III. A IMPREVISIBILIDADE DA VIDA
O tempo e o acaso estão lado a lado, sem
dúvida porque ambos têm um jeito de arrancar subitamente as coisas de nossas
mãos. Isto é bastante óbvio no que se
refere às oportunidades, pois a providência opera em segredo, e na perspectiva
do homem a vida é feita principalmente de passos rumo ao desconhecido e de
acontecimentos que surgem do nada, que podem mudar
totalmente o padrão da nossa existência num dado momento. Quanto ao tempo, o capítulo 3, com o "tempo de nascer ... tempo de
morrer", e assim por diante, já provou quão inexoravelmente nossas vidas são jogadas de um extremo para o outro pela força das vagas da maré
que não podemos controlar. Tudo isso
vem contrabalançar a impressão que podemos adquirir das máximas acerca do trabalho duro, de que o
sucesso é nosso quando queremos. No
mar da vida somos mais como os peixes que se apanham com a rede traiçoeira, ou os que são inexplicavelmente
poupados, e não os donos de nosso destino nem os capitães de
nossas almas.
A sabedoria que busca luz por detrás do horizonte da
morte, recebe confirmação das trevas e confusões da cena que há neste lado do
horizonte. Portanto, depois de ter perscrutado o horizonte, Eclesiastes
retornou e viu debaixo
do sol que não é dos ligeiros a carreira, nem dos valentes a peleja (11). Portanto, é verdade que andamos por fé e não pela vista. “A
fé é de coisas que não aparecem. E assim, para que exista espaço para a fé, é
necessário que todas as coisas que são seus objetos estejam ocultas. Entretanto,
não podem estar mais remotamente ocultas que debaixo de seus objetos,
experiências e sentimentos contrários" (Lutero, De
servo arbítrio). O que tem valor, no julgamento do
mundo, é riqueza e auto-propaganda; o mérito genuíno e sem ostentação passa despercebido,
sem recompensas.
CONCLUSÃO
Na confecção
deste pequeno estudo, buscamos consultar literatura que mais se aproxima com o
pensamento de nossa denominação, tentando não perder a coerência teológica.

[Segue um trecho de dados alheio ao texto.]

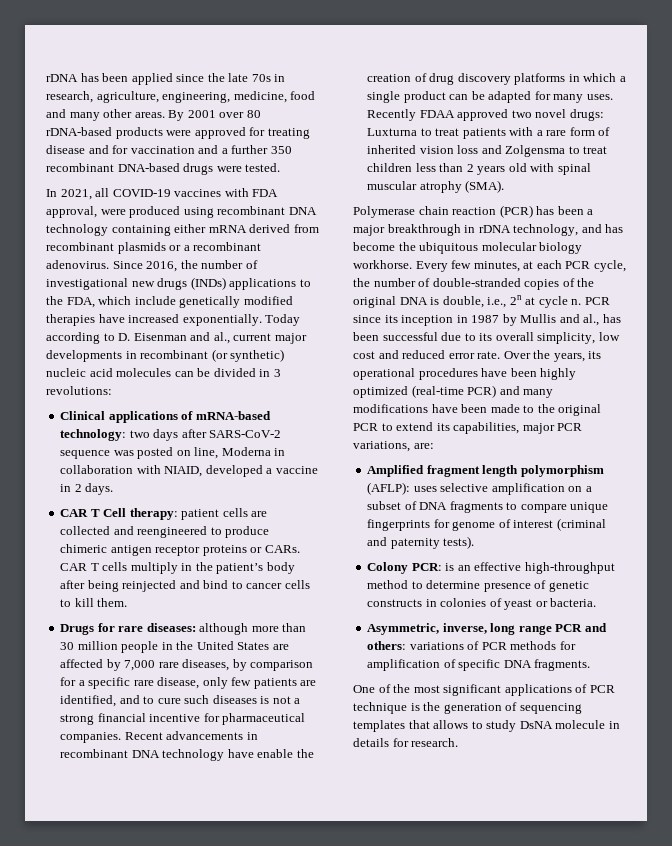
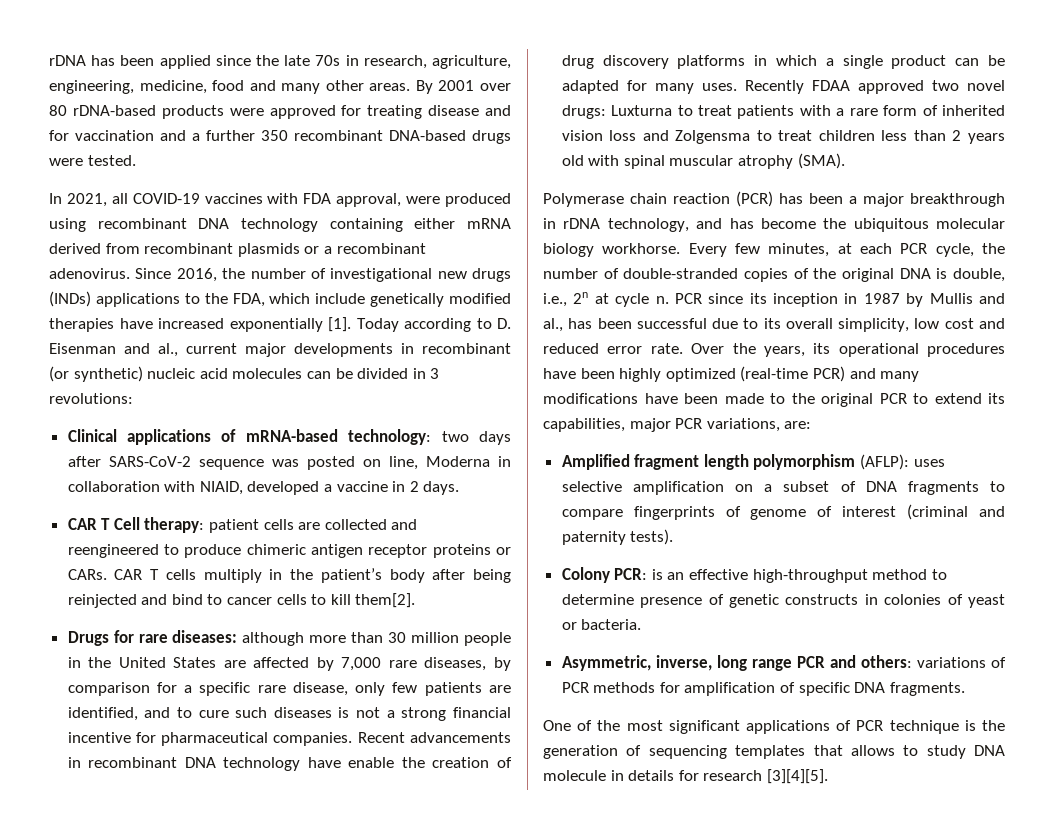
- Since 2016, the number of investigational new drugs (INDs) applications to the FDA, which include genetically modified therapies have increased exponentially.
+ Since 2016, the number of investigational new drugs (INDs) applications to the FDA, which include genetically modified therapies have increased exponentially [1].
- CAR T cells multiply in the patient’s body after being reinjected and bind to cancer cells to kill them.
+ CAR T cells multiply in the patient’s body after being reinjected and bind to cancer cells to kill them[2].
- Amplified fragment length polymorphism (AFLP): uses selective amplification on a subset of DNA fragments to compare unique fingerprints for genome of interest (criminal and paternity tests).
+ Amplified fragment length polymorphism (AFLP): uses selective amplification on a subset of DNA fragments to compare fingerprints of genome of interest (criminal and paternity tests).
- One of the most significant applications of PCR technique is the generation of sequencing templates that allows to study DsNA molecule in details for research.
+ One of the most significant applications of PCR technique is the generation of sequencing templates that allows to study DNA molecule in details for research [3][4][5].

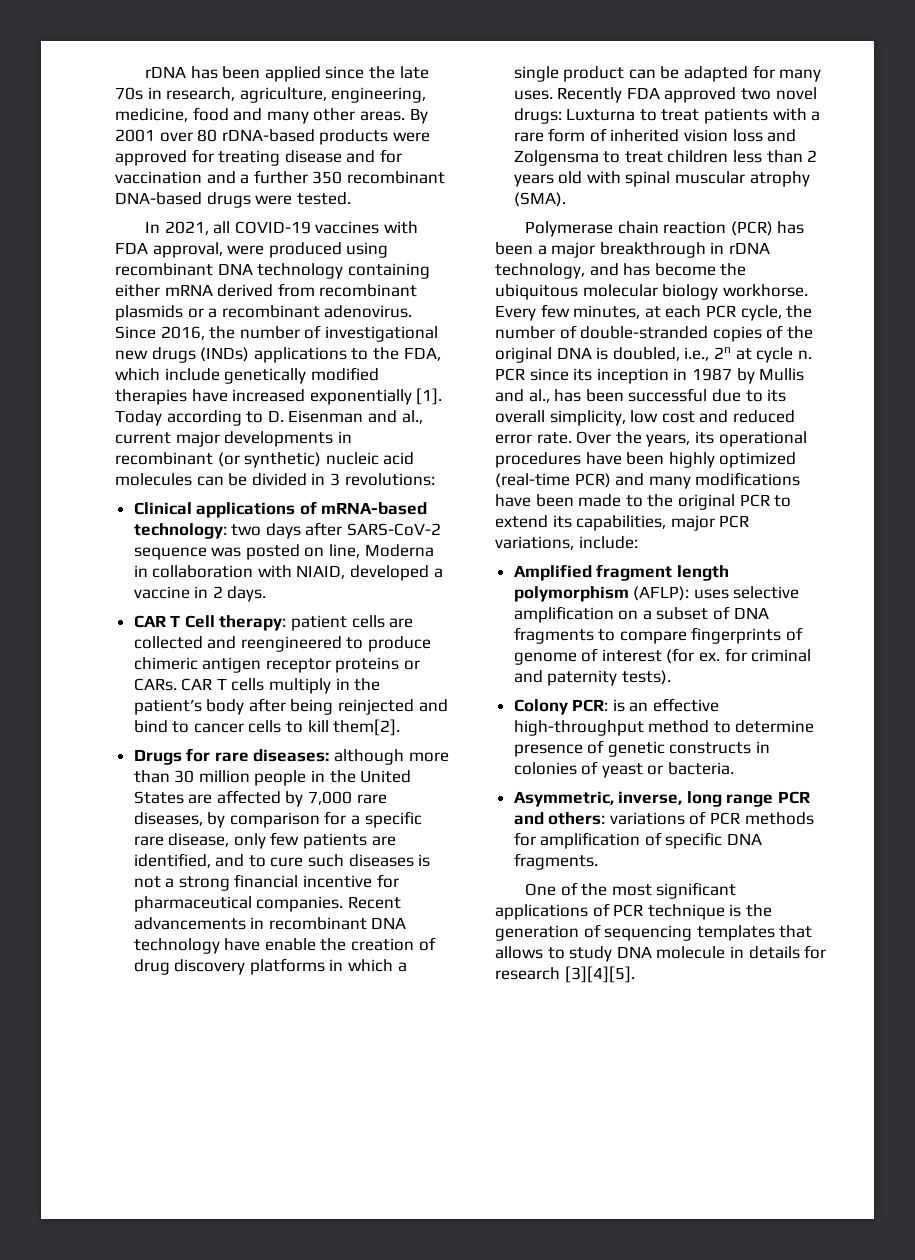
- Recently FDAA approved two novel drugs: Luxturna to treat patients with a rare form of inherited vision loss and Zolgensma to treat children less than 2 years old with spinal muscular atrophy (SMA).
+ Recently FDA approved two novel drugs: Luxturna to treat patients with a rare form of inherited vision loss and Zolgensma to treat children less than 2 years old with spinal muscular atrophy (SMA).
- Every few minutes, at each PCR cycle, the number of double-stranded copies of the original DNA is double, i.e., 2n at cycle n.
+ Every few minutes, at each PCR cycle, the number of double-stranded copies of the original DNA is doubled, i.e., 2n at cycle n.
- Over the years, its operational procedures have been highly optimized (real-time PCR) and many modifications have been made to the original PCR to extend its capabilities, major PCR variations, are:
+ Over the years, its operational procedures have been highly optimized (real-time PCR) and many modifications have been made to the original PCR to extend its capabilities, major PCR variations, include:
- Amplified fragment length polymorphism (AFLP): uses selective amplification on a subset of DNA fragments to compare fingerprints of genome of interest (criminal and paternity tests).
+ Amplified fragment length polymorphism (AFLP): uses selective amplification on a subset of DNA fragments to compare fingerprints of genome of interest (for ex. for criminal and paternity tests).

Evitamos expressar conceitos e opiniões pessoais sem o devido embasamento na
Palavra, pois a finalidade é agregar conhecimentos, enriquecer a aula da escola
dominical e proporcionar ao professor domínio sobre a matéria em tela. Caso
alcance tais finalidades, agradeço ao meu DEUS por esta grandiosa oportunidade.
Ev. JOSÉ COSTA JUNIOR
[1]
Podemos imaginar, entretanto, que o versículo 1b
fala de atitudes humanas e não divinas; cf. BJ: "O homem não
conhece o amor nem o ódio". Delitzsch e alguns outros, inclusive a BLH,
concluem a partir de 1a que o homem não é suficientemente dono de si mesmo para
saber se vai amar ou odiar numa determinada situação (embora não negando ser
responsável por aceitar ou rejeitar o sentimento que experimenta). Para mim, a
ênfase na inescrutabilidade de Deus em 8:17, imediatamente antes deste
versículo, torna mais provável (e mais relevante ao argumento) que aqui se
trata da atitude de Deus e não do homem.
[2]
O TM diz "aquele que é
escolhido" (Vbhr), que dá pouco sentido e parece ser um erro de copista na palavra
"junto" (com os vivos) (Vhbr), que tem o apoio da LXX et al.